Éric Chacour : Je pense qu’il s’agit de la grande imposture de ce roman ! Au Québec, en France, en Espagne, en Angleterre, au Danemark… sur à peu près toutes ses couvertures, c’est un homme qui est représenté, parfois deux. De même, le titre est Ce que je sais de toi, un « toi » dont on apprend dès les premières pages qu’il s’agit d’un homme (je vous laisse découvrir ce qu’il en est du « je »). 

On pourrait donc effectivement croire que les personnages principaux sont des hommes. Mais les plus intéressants de ce roman sont, à mes yeux, les femmes. Ce sont elles qui ont l’envergure, le caractère, l’intelligence qui leur permettent de tirer les fils de cette histoire, de tenir la famille, de sauver les apparences. Ce sont elles également qui agissent, parfois avec maladresse, souvent par amour, face à ce même drame qui les unira.  

Sébastien Et à ce sujet est-ce que vous diriez vous même de vos romans qu’ils possèdent un propos politique ? Notamment sur le regard que vous portez sur la condition des femmes en Égypte dans les années 80 ou bien sur la question de l’homosexualité puisqu’on a l’impression que vous montrez un pays où on fait comme si l’homosexualité n’existe pas, comme si c’était une sorte de tabou social. 

Éric Chacour : Non, il n’y a pas d’intention politique dans mon roman. Je ne cherche pas à revendiquer, à dénoncer ou à défendre quoi que ce soit. Je raconte une histoire, celle de personnages qui ont chacun leur combat. Bien sûr, le contexte historique et social dans lequel je vais situer mon récit vise à mettre en relief ces combats. Choisir l’Égypte de la fin du XXe siècle pour raconter cette histoire d’amour entre deux hommes dont on pressent, dès les premières lignes, qu’elle sera tragique, n’est évidemment pas innocent. Mais ce n’est pas militant pour autant.  

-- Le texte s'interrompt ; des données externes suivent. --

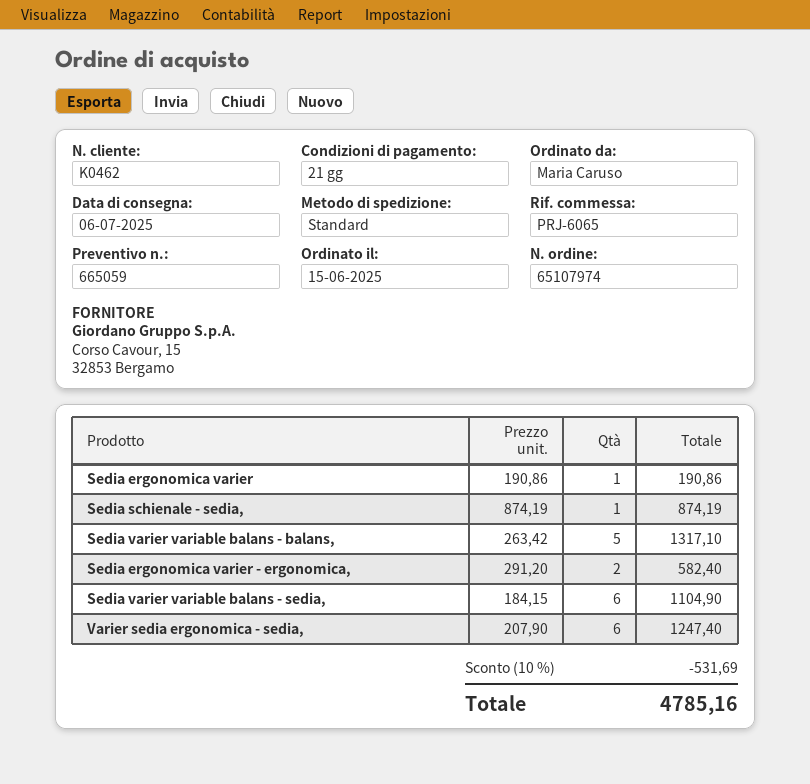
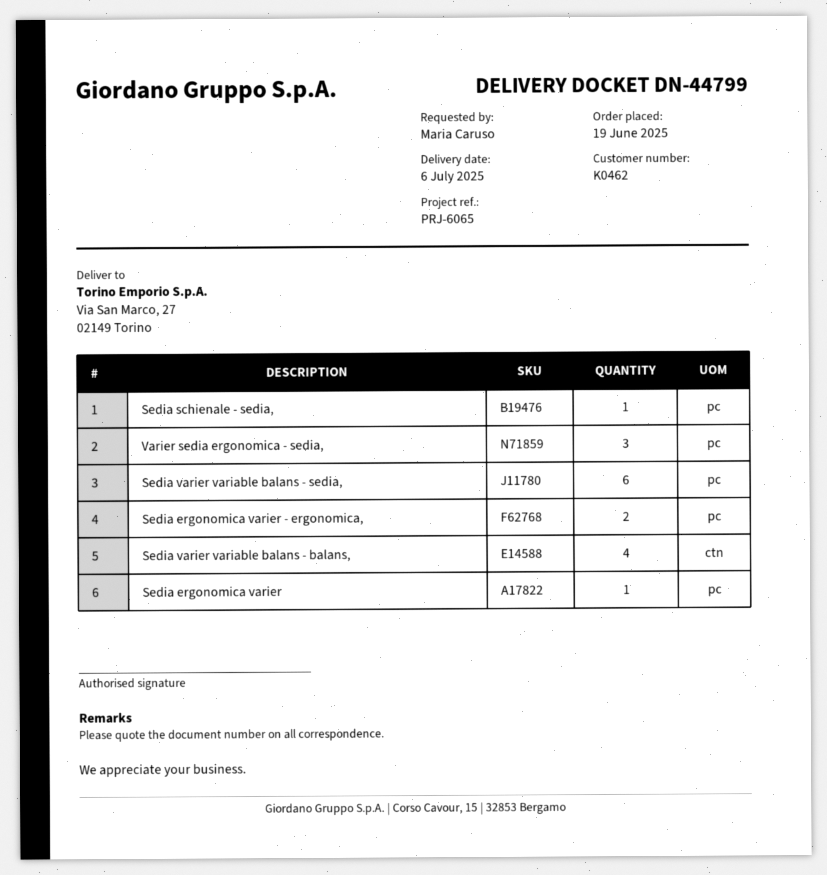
order date: 2025-06-15 -> 2025-06-19
Sedia varier variable balans - balans,: 5 -> 4
Varier sedia ergonomica - sedia,: 6 -> 3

Sébastien : C’est peut-être dans cet interstice-là que se situe la littérature, précisément. Je trouve que vous l’avez très bien dit. Ce n’est pas innocent, mais ce n’est pas militant.  

Éric Chacour : Je sais qu’il y a des gens qui pour affirmer que toute forme d’art procède d’une intention politique. Pour ma part, je ne le pense pas. Je ne crois pas que, lorsque Lara Fabian me déclare qu’elle m’aime « comme un fou, comme un soldat, comme une star de cinéma », il faille y chercher une intention politique quelconque. Et pour autant, l’amateur d’elle au fond de moi ne laissera personne contester la valeur artistique de cette déclaration ! 

Non, s’il fallait vraiment trouver un dénominateur commun à toute forme d’art, je crois qu’il serait plutôt du côté des émotions, celles que l’on cherche à susciter à travers un acte créatif. Que ces émotions puissent ensuite être récupérées politiquement, c’est une évidence et l’Histoire est jonchée d’exemples. Mais les émotions ont aussi le droit de n’exister que pour elles-mêmes.

J’ai l’impression que ce sont souvent les artistes les plus désireux de parler de politique qui sont les premiers à dire que l’art serait intrinsèquement politique. Cela peut tout à fait caractériser leur pratique de l’art, qui est certainement sincère et valable, mais en aucun cas l’art lui-même. Je crois qu’on peut aborder des sujets qui nous tiennent à cœur sans s’inventer de justifications pour légitimer sa prise de parole. Regardez, je n’en ai eu besoin d’aucune pour vous parler de Lara Fabian dans cette interview.

  • Ce que je sais de toi, Éric Chacour, Éditions Philippe Rey, 2023.